> **DATA FOR THE TASK**:
<<<<

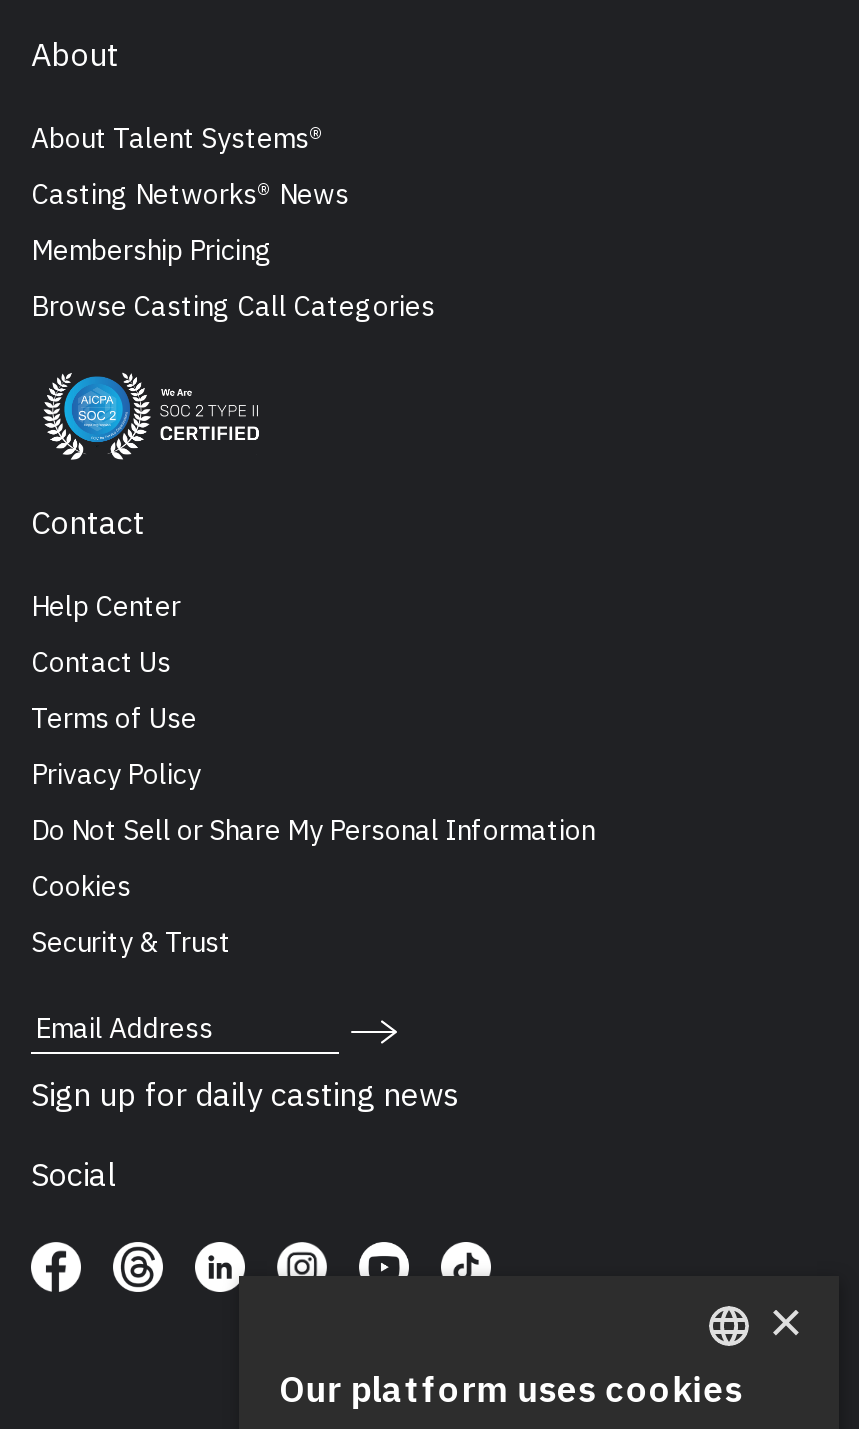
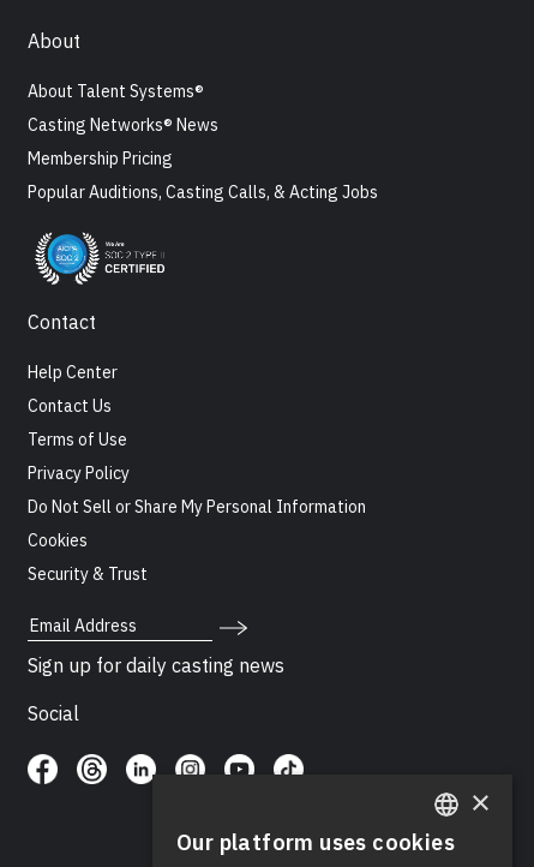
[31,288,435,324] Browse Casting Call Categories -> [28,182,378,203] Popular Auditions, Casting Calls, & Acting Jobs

>>>>
<<<<

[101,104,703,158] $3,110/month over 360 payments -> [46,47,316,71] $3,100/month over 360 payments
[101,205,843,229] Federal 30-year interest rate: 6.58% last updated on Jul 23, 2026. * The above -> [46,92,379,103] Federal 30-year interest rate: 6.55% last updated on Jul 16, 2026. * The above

>>>>
<<<<

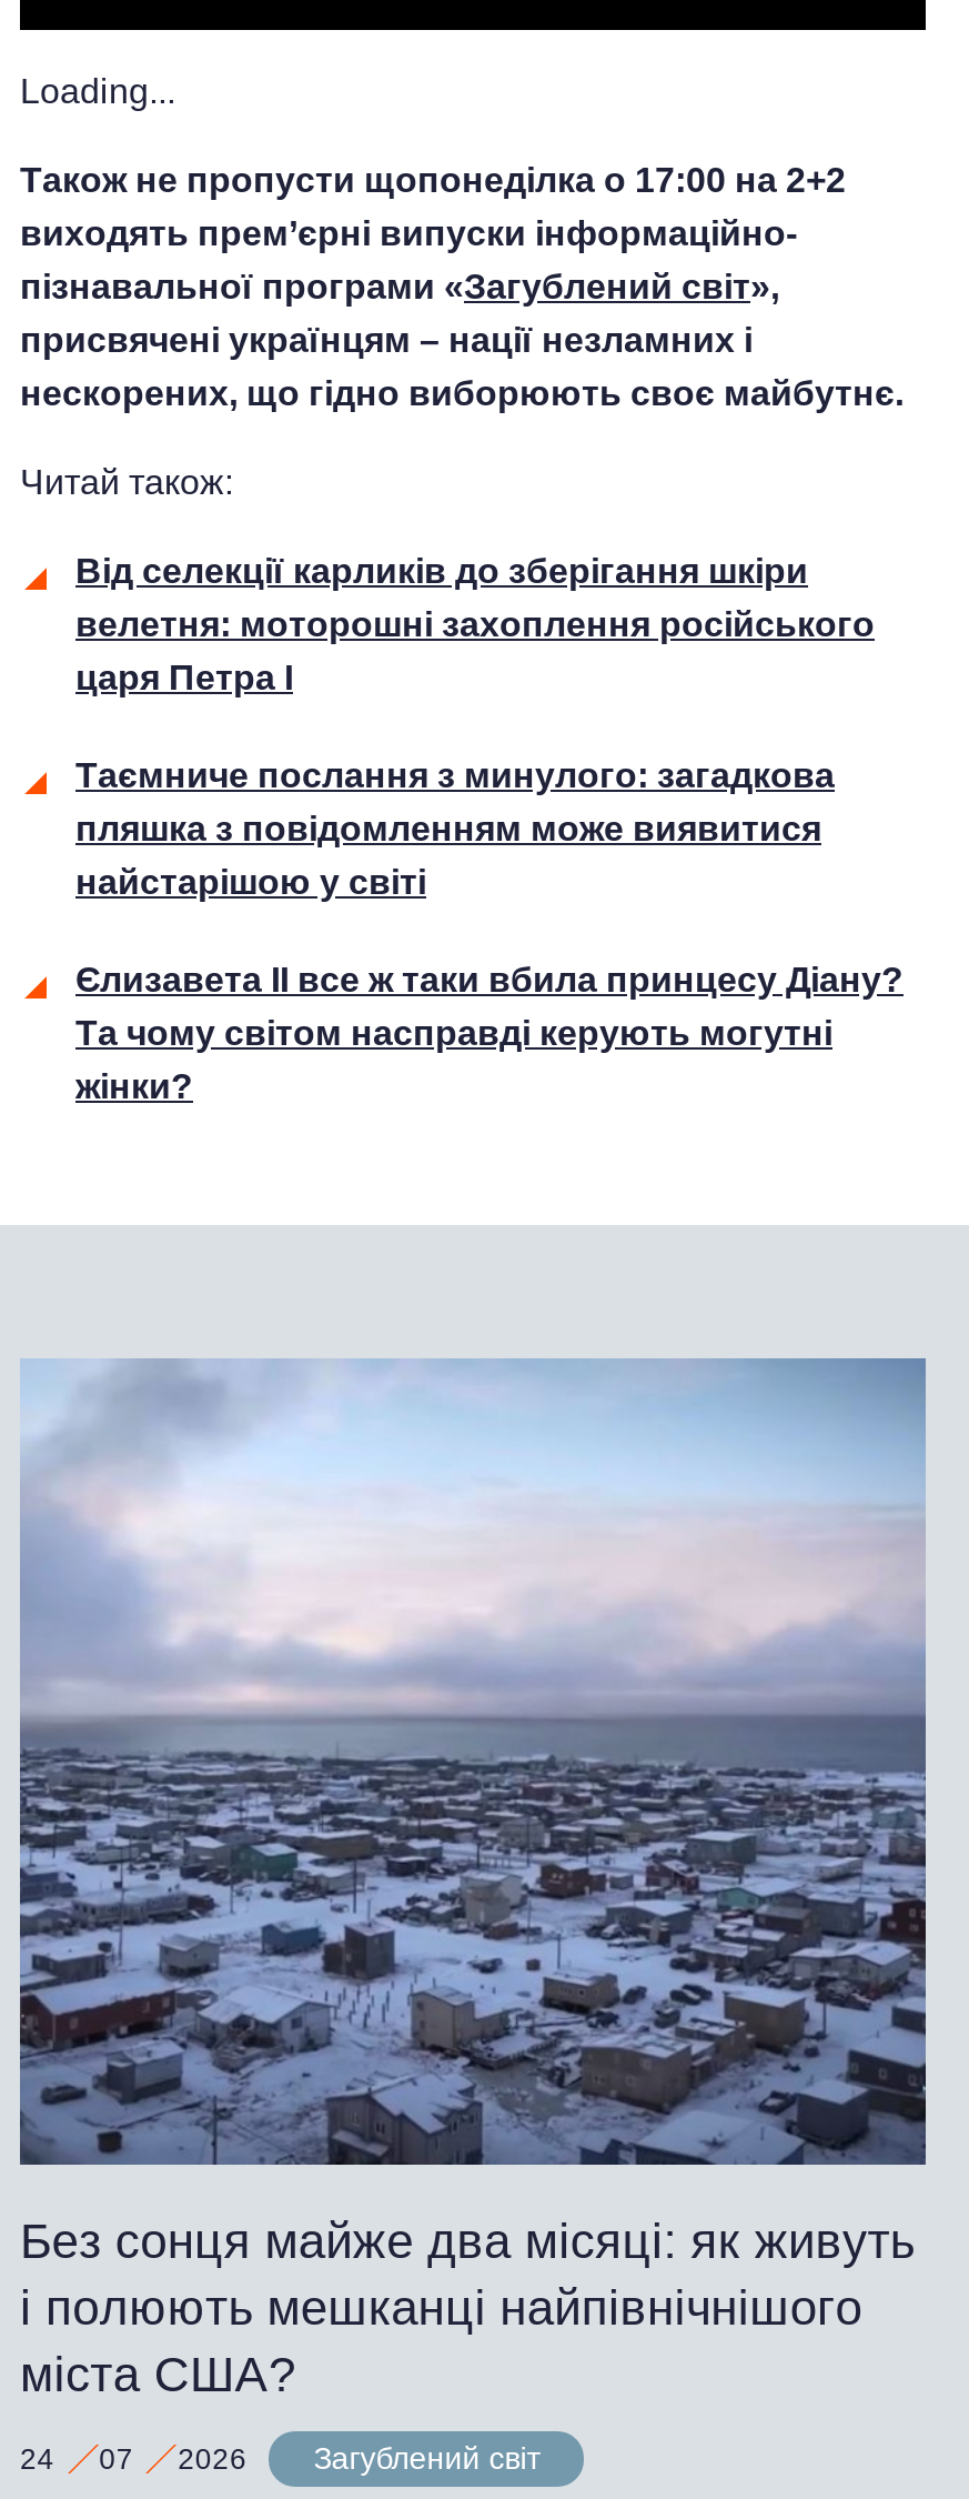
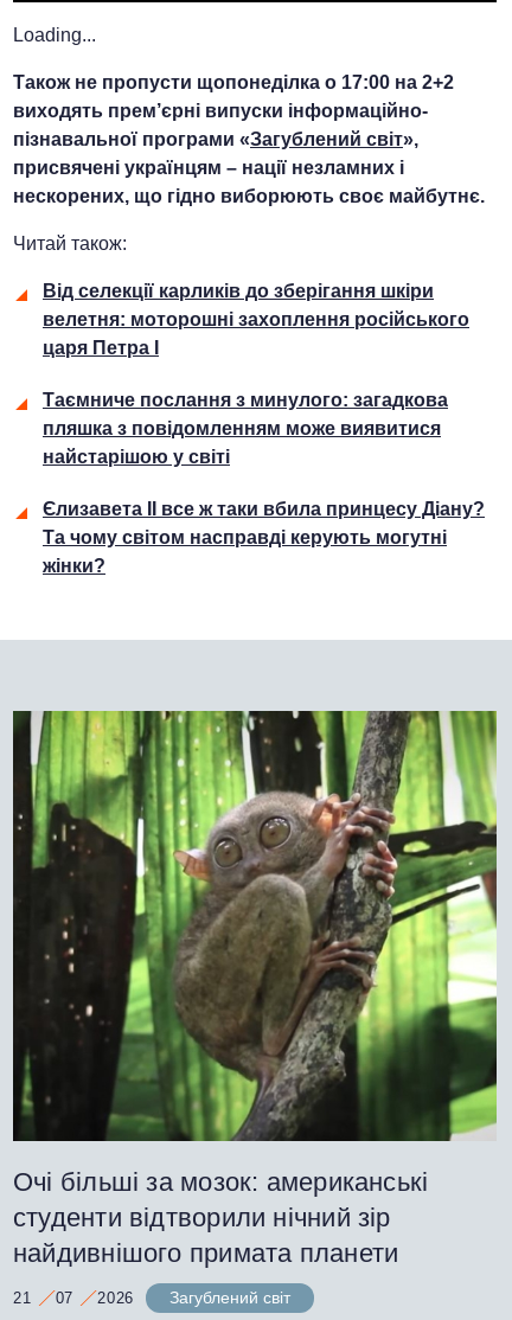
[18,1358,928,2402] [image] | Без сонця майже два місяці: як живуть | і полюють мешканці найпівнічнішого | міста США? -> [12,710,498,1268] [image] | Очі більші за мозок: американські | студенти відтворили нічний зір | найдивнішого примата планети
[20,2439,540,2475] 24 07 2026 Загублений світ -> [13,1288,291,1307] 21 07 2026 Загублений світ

>>>>

> **TASK DETAILS**:
Above this task is a listing. Restate, word for word and with nothing added, the lines from the one with "[18,1358,928,2402] [image] |" through the one with "[20,2439,540,2475] 24 07".

> **RESPONSE FOR THIS EXERCISE**:
[18,1358,928,2402] [image] | Без сонця майже два місяці: як живуть | і полюють мешканці найпівнічнішого | міста США? -> [12,710,498,1268] [image] | Очі більші за мозок: американські | студенти відтворили нічний зір | найдивнішого примата планети
[20,2439,540,2475] 24 07 2026 Загублений світ -> [13,1288,291,1307] 21 07 2026 Загублений світ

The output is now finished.